◆ Task brief ◆
Repeat exactly the lines running from the first line of the data to the line containing "2021-04-16 | close: 29.57 -> 29.5", both ends included, and nothing else; drop the pictures.

◆ Input data ◆
===============
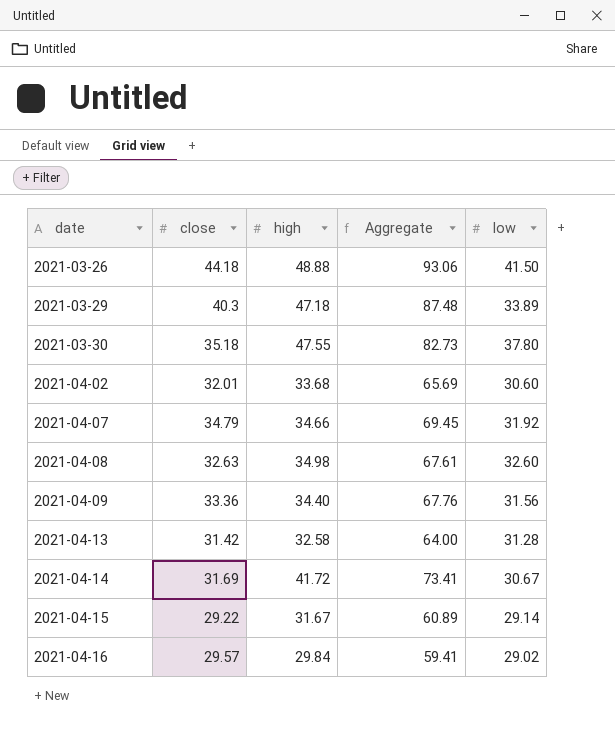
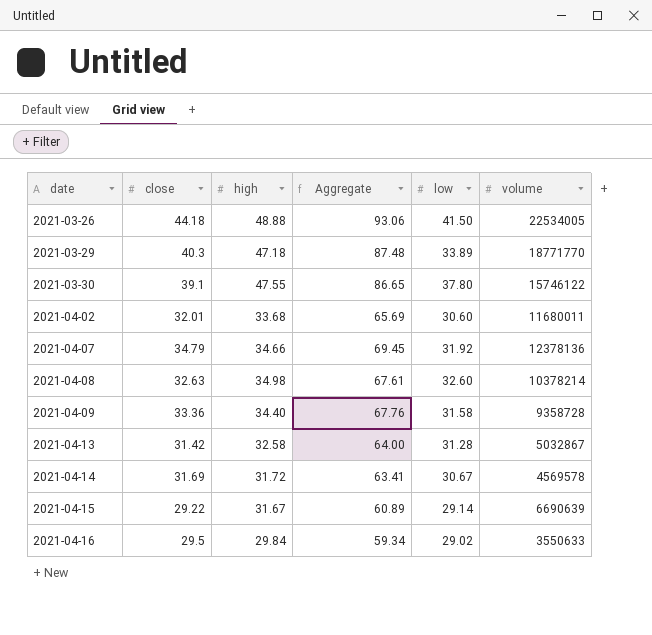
column volume | position: none -> 6
2021-03-30 | close: 35.18 -> 39.1
2021-03-30 | Aggregate: 82.73 -> 86.65
2021-04-09 | low: 31.56 -> 31.58
2021-04-14 | high: 41.72 -> 31.72
2021-04-14 | Aggregate: 73.41 -> 63.41
2021-04-16 | close: 29.57 -> 29.5
2021-04-16 | Aggregate: 59.41 -> 59.34

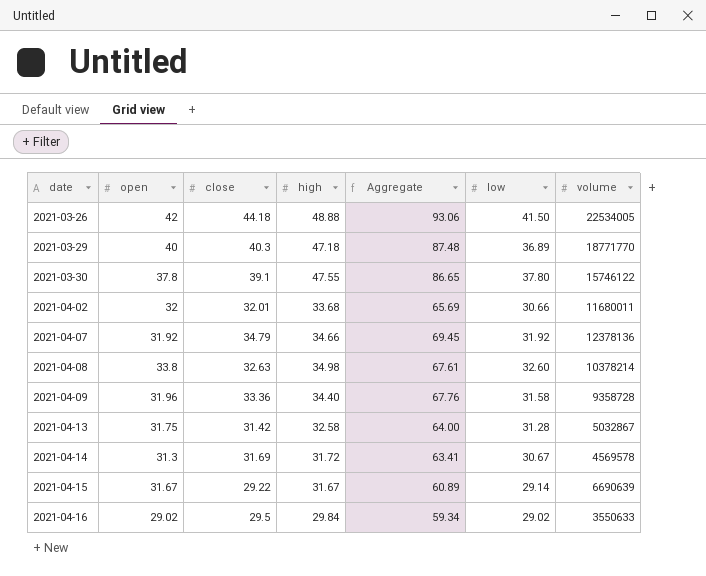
column open | position: none -> 2
2021-03-29 | low: 33.89 -> 36.89
2021-04-02 | low: 30.60 -> 30.66

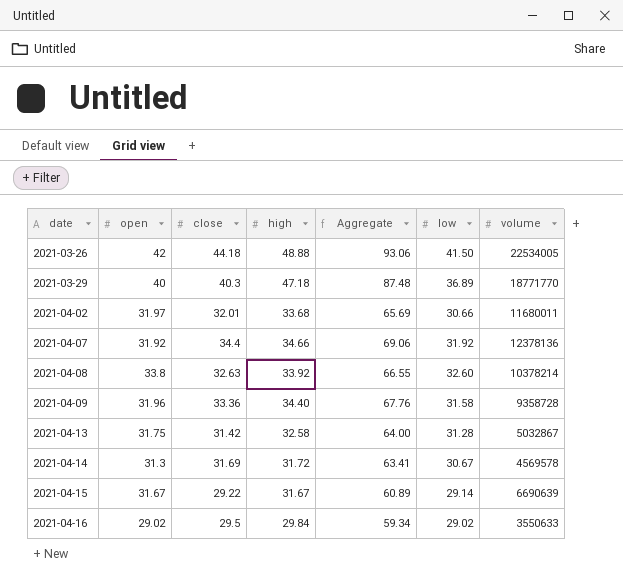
row 2021-03-30: 37.8 | 39.1 | 47.55 | 86.65 | 37.80 | 15746122 -> none
2021-04-02 | open: 32 -> 31.97
2021-04-07 | close: 34.79 -> 34.4
2021-04-07 | Aggregate: 69.45 -> 69.06
2021-04-08 | high: 34.98 -> 33.92
2021-04-08 | Aggregate: 67.61 -> 66.55

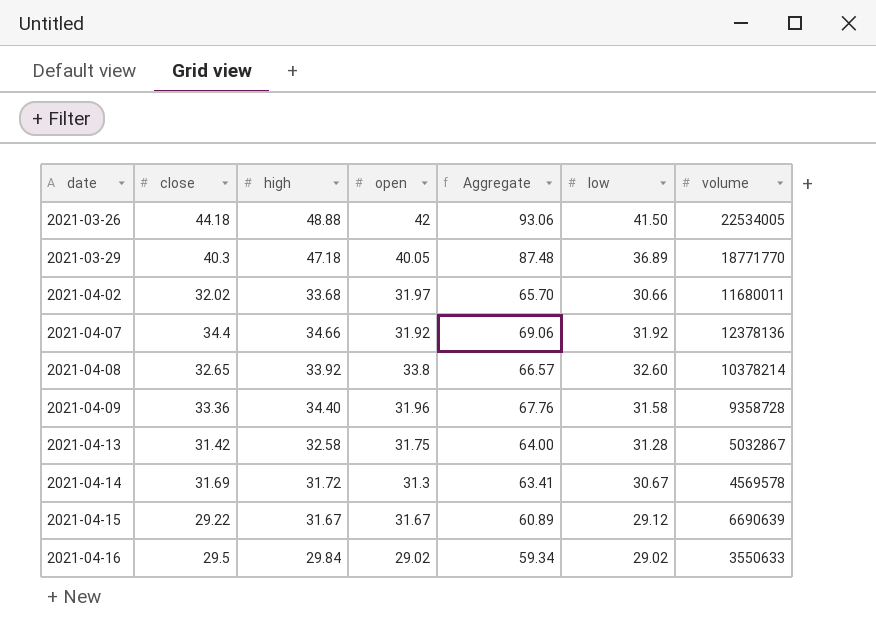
column open | position: 2 -> 4
2021-03-29 | open: 40 -> 40.05
2021-04-02 | close: 32.01 -> 32.02
2021-04-02 | Aggregate: 65.69 -> 65.70
2021-04-08 | close: 32.63 -> 32.65
2021-04-08 | Aggregate: 66.55 -> 66.57
2021-04-15 | low: 29.14 -> 29.12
===============
◆ Completed task ◆
column volume | position: none -> 6
2021-03-30 | close: 35.18 -> 39.1
2021-03-30 | Aggregate: 82.73 -> 86.65
2021-04-09 | low: 31.56 -> 31.58
2021-04-14 | high: 41.72 -> 31.72
2021-04-14 | Aggregate: 73.41 -> 63.41
2021-04-16 | close: 29.57 -> 29.5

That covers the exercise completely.